Sometimes I get the feeling that overwhelm... or rather Overwhelm, comes in waves. There are days and weeks where I am just ticking along nicely. I have a good little system in place, getting shit done and still taking time for me and then... it starts to creep up on me... this feeling of malaise... or something. I've gotten behind on some things... didn't get the vacuuming done on the weekend... or whatever. And... I sense the Overwhelm lurking in the bushes, ready to leap out and consume me.
I'm not entirely sure that it is Overwhelm... perhaps it's the fact that Covid cases are going up in our neck of the woods. We've been pretty protected, living on Vancouver Island but now... there are several cases in a number of local schools... which means it's now spreading in the community. On top of that, numbers are going up in general - across the province, across the country, across the world.
And everything just seems harder. Picking up my PC Express grocery order on Friday was a hassle. My window was 8 am to 9 am. I had other errands to run and didn't want to go too early (8 am) because then I'd be sitting around waiting for the other stores to open at 9 am. So I showed up at 8:30 am and learned that there were 6 people ahead of me. I ended up waiting 45 minutes for my order to be brought out. The guy apologized... they had had some people call in sick and were short-staffed and had a tonne of orders to get prepped... and, there you go... the best laid plans go out the window.
And then... there's the local grocery store which doesn't have online orders so apparently allows people without masks to shop there. People who don't seem to see the need for social distancing either... [Although that has now changed in the last week with mandatory masks!]

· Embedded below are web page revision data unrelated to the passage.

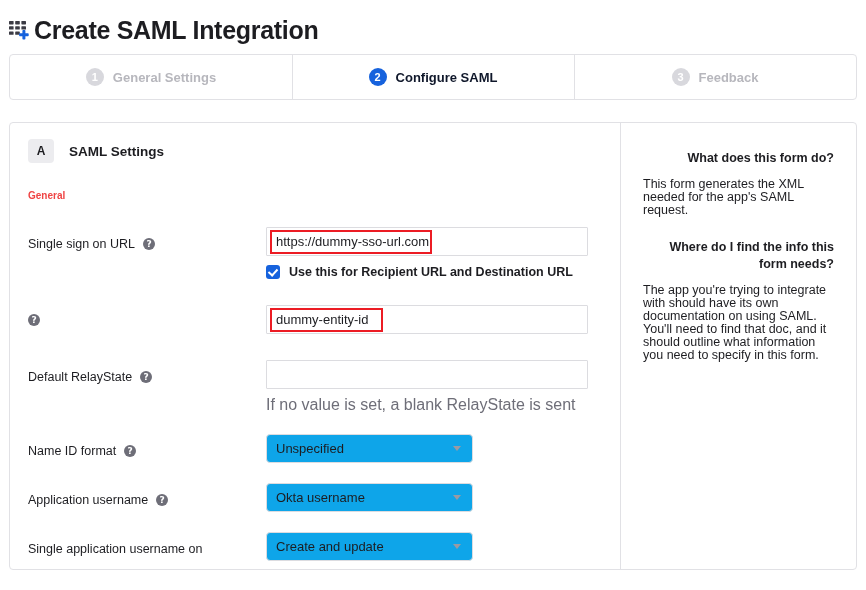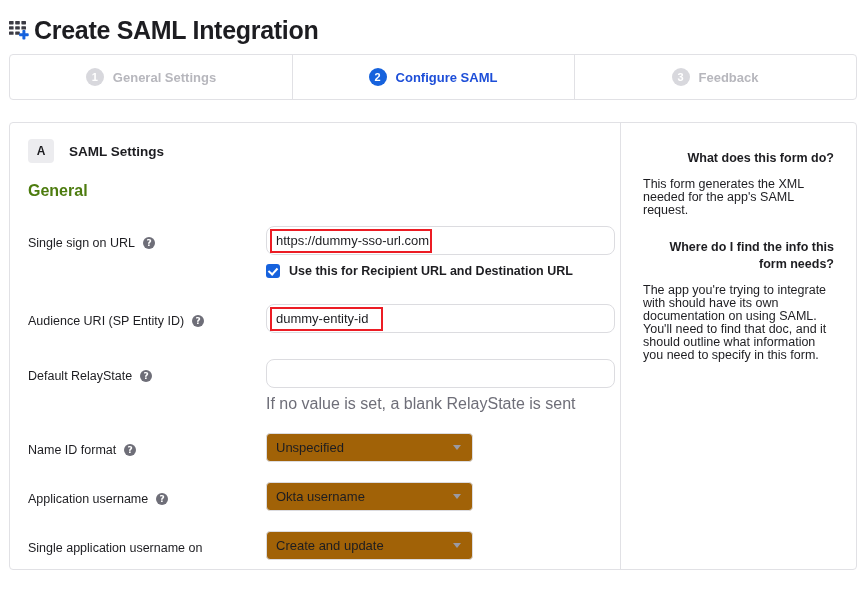"Configure SAML" .step.active .step-label { color: #1d4ed8 -> #0f172a }
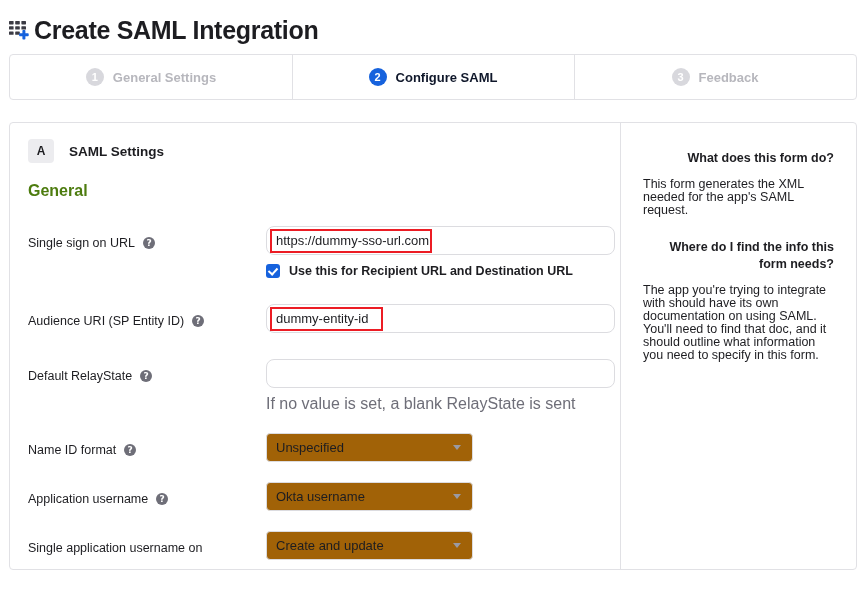"General" .group-title { color: #4d7c0f -> #ef4444; font-size: 16px -> 10px; margin-top: 17px -> 25px }
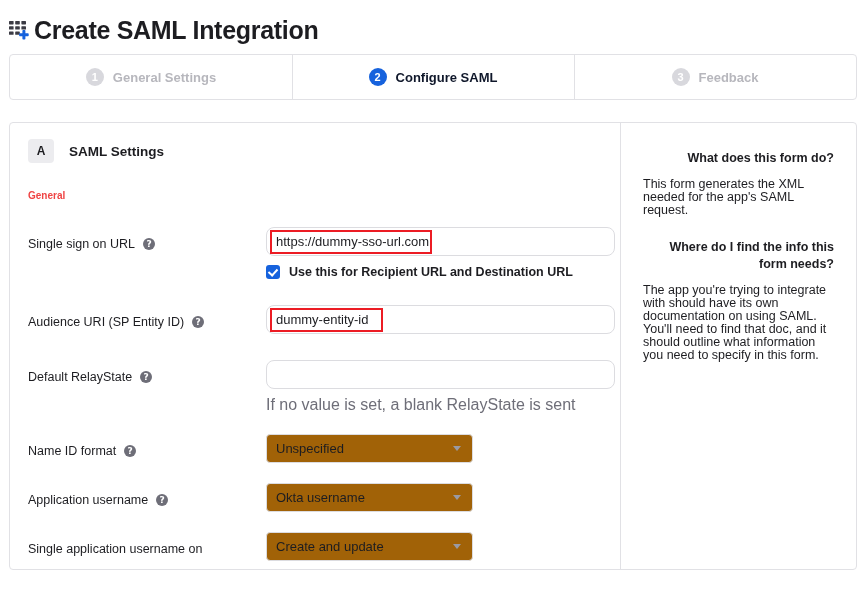"https://dummy-sso-url.com" .text-input { border-radius: 8px -> 1px; width: 349px -> 322px }
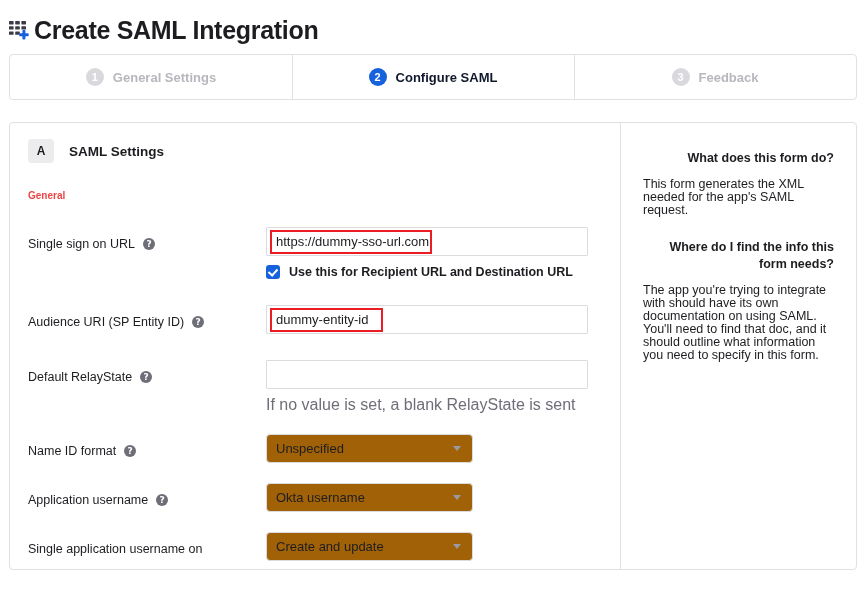"Audience URI (SP Entity ID)" span { html: <span>Audience URI (SP Entity ID)</span> -> none }
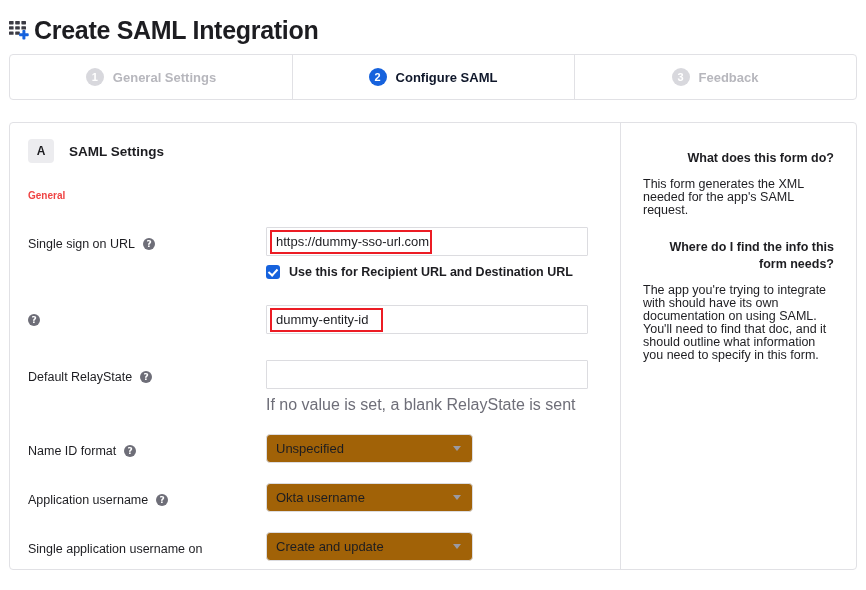"Unspecified" .select-input { background: #a16207 -> #0ea5e9 }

And this gets repeated at Bulk Barn, Rexall, Home Hardware and a number of other shops... I sometimes think that perhaps I have too many errands to run... but... some things can only be purchased in these places. Perhaps I just clump too many errands together in one day... maybe I should split them up over the course of the week and go out every day? No... that doesn't seem like a good idea either.
We've been reading a book called Burnout by Emily and Amelia Nagoski and they talk about the Stress Response. That, when something happens that triggers our fight/flight response, our body goes into a stress response... and while we might not fight/flight... the stress response is still there. And it need to be completed otherwise it gets stuck. Every encounter with a naked-faced person in a grocery story is a moment of danger... they might have Covid. Every errand is a foray into the wild world in which I might encounter someone who has Covid. I can try and talk my brain out of this alertness but... it knows better than me. It knows that danger is danger and reacts accordingly.I'm beginning to realize that I can't just shake off these moments... the stress response gets stuck... I need to walk, run, move when I get home. I need to talk about it. I need to cry. I need to write. I need to release the stuckness. Otherwise this is what happens, it builds up oh so slowly and manifests as overwhelm. It's not so much the overwhelm roller coaster or the Covid roller coaster... it's the stuck-Stress-Response roller coaster.
It becomes challenging to just get up on a Monday morning and keep on going... as if nothing has happened. Because things are always happening and I am never quite releasing what has happened. Or if I am... that release happens in waves. I release some of the stuckness and then am ticking along again nicely, ignoring the small annoyances/dangers and their associated stress response until... it gets too much again.
So... really... it's not the overwhelm that I need to handle... it's not all of the little unfinished to-dos on my list... it's the pent up anger, frustration, fear, sadness, disgust at the events that have happened over the course of the last few days/weeks/months. Be they related to potential Covid dangers or to other things... the heat pump remote that isn't functioning as it should... the never ending rain that keeps me cooped up at home... the aftermath of the US election results...
While I started this post thinking it would be about all of the loose ends that are niggling at me... it's turned into something much deeper and more real. Everything is upside down with this virus. Going around, pretending that everything is just fine is part of what ails us. Things aren't fine. We aren't fine. We are having our emotional buttons pressed repeatedly, day after day, by things as simple as going into a store. Activities that were safe before Covid are no longer quite so safe. Our brain knows this... even if we resist it. But resisting just keeps us stuck.
And so... I walk... I journal... I breathe... I meditate... I write... I talk with others. I work at releasing the stress responses... and try not to let them build up. But... I am clearly still in development with this.